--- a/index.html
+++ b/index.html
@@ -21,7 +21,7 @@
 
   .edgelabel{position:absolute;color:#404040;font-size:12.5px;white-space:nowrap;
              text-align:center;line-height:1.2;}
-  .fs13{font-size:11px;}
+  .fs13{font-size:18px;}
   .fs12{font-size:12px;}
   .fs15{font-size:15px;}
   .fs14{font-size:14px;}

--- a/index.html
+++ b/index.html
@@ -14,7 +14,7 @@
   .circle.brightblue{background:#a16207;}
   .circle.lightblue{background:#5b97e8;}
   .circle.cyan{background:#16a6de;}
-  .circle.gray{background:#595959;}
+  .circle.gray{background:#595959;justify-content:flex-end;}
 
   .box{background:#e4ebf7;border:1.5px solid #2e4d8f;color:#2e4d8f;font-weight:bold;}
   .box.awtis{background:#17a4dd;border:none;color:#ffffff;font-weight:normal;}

---+---

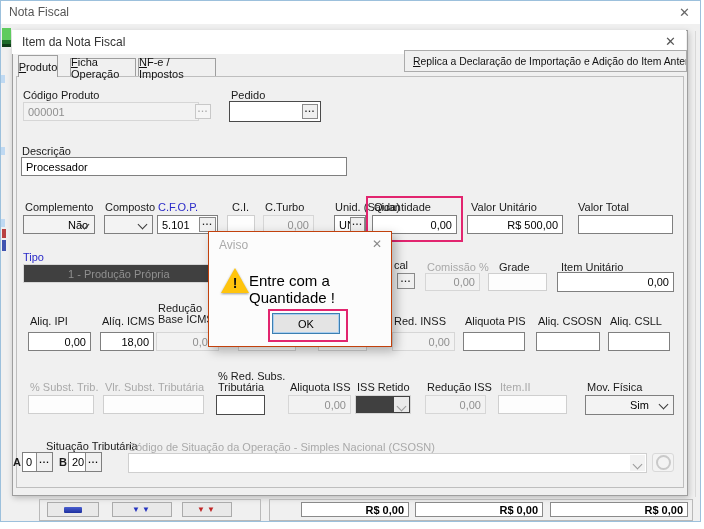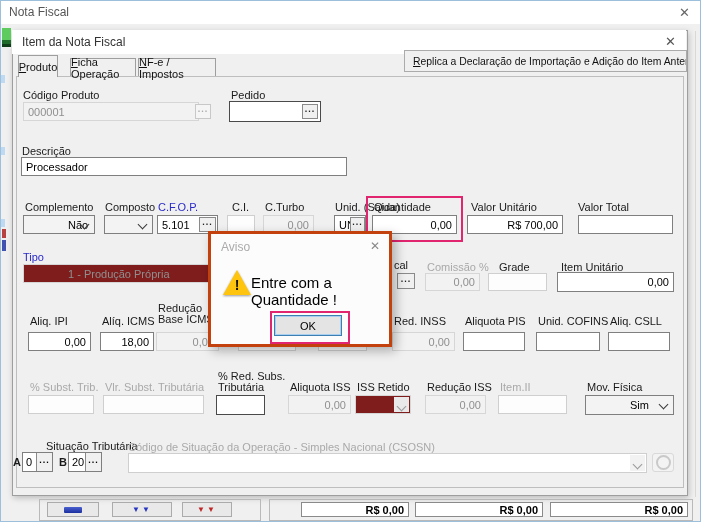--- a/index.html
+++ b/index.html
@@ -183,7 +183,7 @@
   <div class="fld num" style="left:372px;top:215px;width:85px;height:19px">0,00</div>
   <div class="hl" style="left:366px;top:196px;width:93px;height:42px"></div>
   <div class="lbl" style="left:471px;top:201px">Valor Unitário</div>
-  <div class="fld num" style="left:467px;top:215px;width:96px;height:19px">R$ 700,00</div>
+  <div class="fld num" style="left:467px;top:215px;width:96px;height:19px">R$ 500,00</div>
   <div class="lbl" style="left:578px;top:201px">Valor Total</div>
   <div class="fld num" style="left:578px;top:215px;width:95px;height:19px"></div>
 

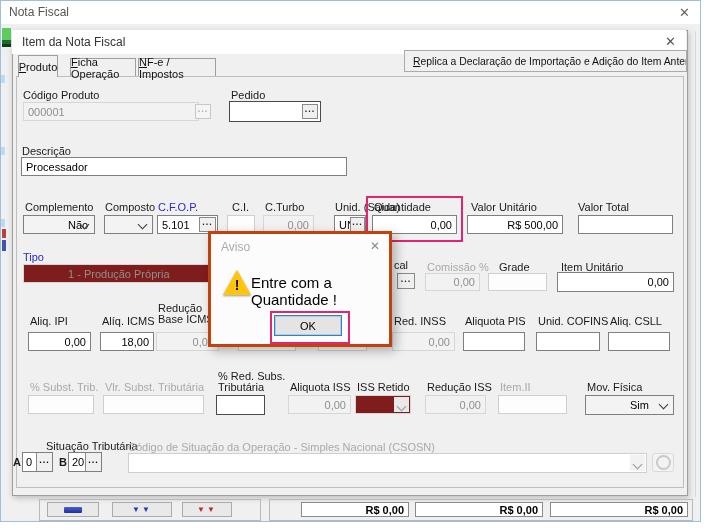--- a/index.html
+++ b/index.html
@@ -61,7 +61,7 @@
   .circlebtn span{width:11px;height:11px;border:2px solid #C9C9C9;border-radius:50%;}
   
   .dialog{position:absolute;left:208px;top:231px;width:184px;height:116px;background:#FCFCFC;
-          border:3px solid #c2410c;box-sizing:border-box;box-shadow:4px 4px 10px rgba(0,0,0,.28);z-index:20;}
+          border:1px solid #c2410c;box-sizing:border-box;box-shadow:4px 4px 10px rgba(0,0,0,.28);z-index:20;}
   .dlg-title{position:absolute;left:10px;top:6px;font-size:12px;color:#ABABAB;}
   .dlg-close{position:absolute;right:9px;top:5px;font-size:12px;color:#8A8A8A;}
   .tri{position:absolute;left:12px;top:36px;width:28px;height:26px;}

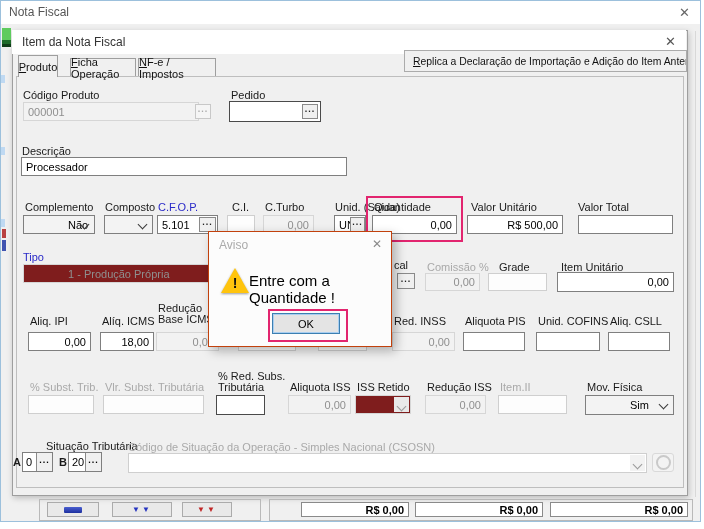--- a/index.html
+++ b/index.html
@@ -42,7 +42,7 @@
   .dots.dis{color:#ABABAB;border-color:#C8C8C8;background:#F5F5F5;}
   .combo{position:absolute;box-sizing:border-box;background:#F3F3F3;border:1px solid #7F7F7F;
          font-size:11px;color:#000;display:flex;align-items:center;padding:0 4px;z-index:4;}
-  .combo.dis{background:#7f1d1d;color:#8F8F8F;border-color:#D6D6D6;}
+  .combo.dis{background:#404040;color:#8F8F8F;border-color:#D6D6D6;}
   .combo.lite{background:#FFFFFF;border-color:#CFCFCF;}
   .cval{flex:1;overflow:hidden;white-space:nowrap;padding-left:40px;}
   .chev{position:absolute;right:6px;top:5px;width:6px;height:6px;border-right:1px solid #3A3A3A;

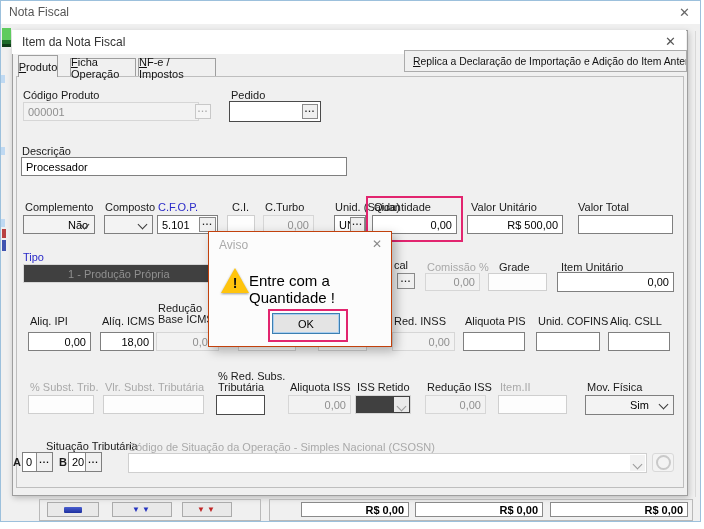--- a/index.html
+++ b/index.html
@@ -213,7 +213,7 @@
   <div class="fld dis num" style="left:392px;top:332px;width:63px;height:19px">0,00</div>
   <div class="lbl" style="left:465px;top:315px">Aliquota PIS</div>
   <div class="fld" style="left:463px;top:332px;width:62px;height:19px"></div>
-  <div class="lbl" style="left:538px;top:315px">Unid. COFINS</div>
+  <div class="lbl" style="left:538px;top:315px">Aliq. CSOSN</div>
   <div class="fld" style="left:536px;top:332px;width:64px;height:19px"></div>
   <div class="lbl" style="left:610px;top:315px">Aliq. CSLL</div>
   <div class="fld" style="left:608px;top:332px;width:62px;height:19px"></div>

---+---

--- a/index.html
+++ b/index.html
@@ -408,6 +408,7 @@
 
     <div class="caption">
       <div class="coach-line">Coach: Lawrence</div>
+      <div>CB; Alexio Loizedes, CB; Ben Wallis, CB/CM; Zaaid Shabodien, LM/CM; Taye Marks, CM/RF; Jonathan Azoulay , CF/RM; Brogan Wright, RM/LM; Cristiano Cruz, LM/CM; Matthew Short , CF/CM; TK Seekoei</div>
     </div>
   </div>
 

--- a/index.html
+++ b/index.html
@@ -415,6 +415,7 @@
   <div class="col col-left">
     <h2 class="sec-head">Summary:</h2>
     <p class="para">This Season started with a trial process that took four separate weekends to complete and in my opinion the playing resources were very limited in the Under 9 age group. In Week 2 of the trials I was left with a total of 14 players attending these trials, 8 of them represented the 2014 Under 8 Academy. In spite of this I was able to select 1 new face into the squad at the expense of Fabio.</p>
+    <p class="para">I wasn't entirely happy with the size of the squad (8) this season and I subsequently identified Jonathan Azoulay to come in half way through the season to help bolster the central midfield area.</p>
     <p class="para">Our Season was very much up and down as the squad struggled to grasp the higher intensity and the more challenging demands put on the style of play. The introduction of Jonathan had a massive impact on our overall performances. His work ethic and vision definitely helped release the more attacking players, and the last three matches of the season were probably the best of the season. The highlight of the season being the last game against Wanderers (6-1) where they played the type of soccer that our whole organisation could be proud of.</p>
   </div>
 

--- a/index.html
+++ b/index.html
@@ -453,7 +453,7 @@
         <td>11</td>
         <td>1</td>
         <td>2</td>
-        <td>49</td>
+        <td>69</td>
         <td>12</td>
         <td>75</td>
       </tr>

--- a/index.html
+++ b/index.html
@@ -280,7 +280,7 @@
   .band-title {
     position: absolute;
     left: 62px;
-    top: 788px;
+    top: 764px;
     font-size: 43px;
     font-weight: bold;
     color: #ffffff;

---+---

What is expected:
Each line holding the word "size" must be copied from the data.

Answer to the problem:
   .edgelabel{position:absolute;color:#404040;font-size:12.5px;white-space:nowrap;
-  .fs13{font-size:11px;}
+  .fs13{font-size:18px;}
   .fs12{font-size:12px;}
   .fs15{font-size:15px;}
   .fs14{font-size:14px;}
   .dlg-title{position:absolute;left:10px;top:6px;font-size:12px;color:#ABABAB;}
   .dlg-close{position:absolute;right:9px;top:5px;font-size:12px;color:#8A8A8A;}
          font-size:11px;color:#000;display:flex;align-items:center;padding:0 4px;z-index:4;}
+    <p class="para">I wasn't entirely happy with the size of the squad (8) this season and I subsequently identified Jonathan Azoulay to come in half way through the season to help bolster the central midfield area.</p>
     font-size: 43px;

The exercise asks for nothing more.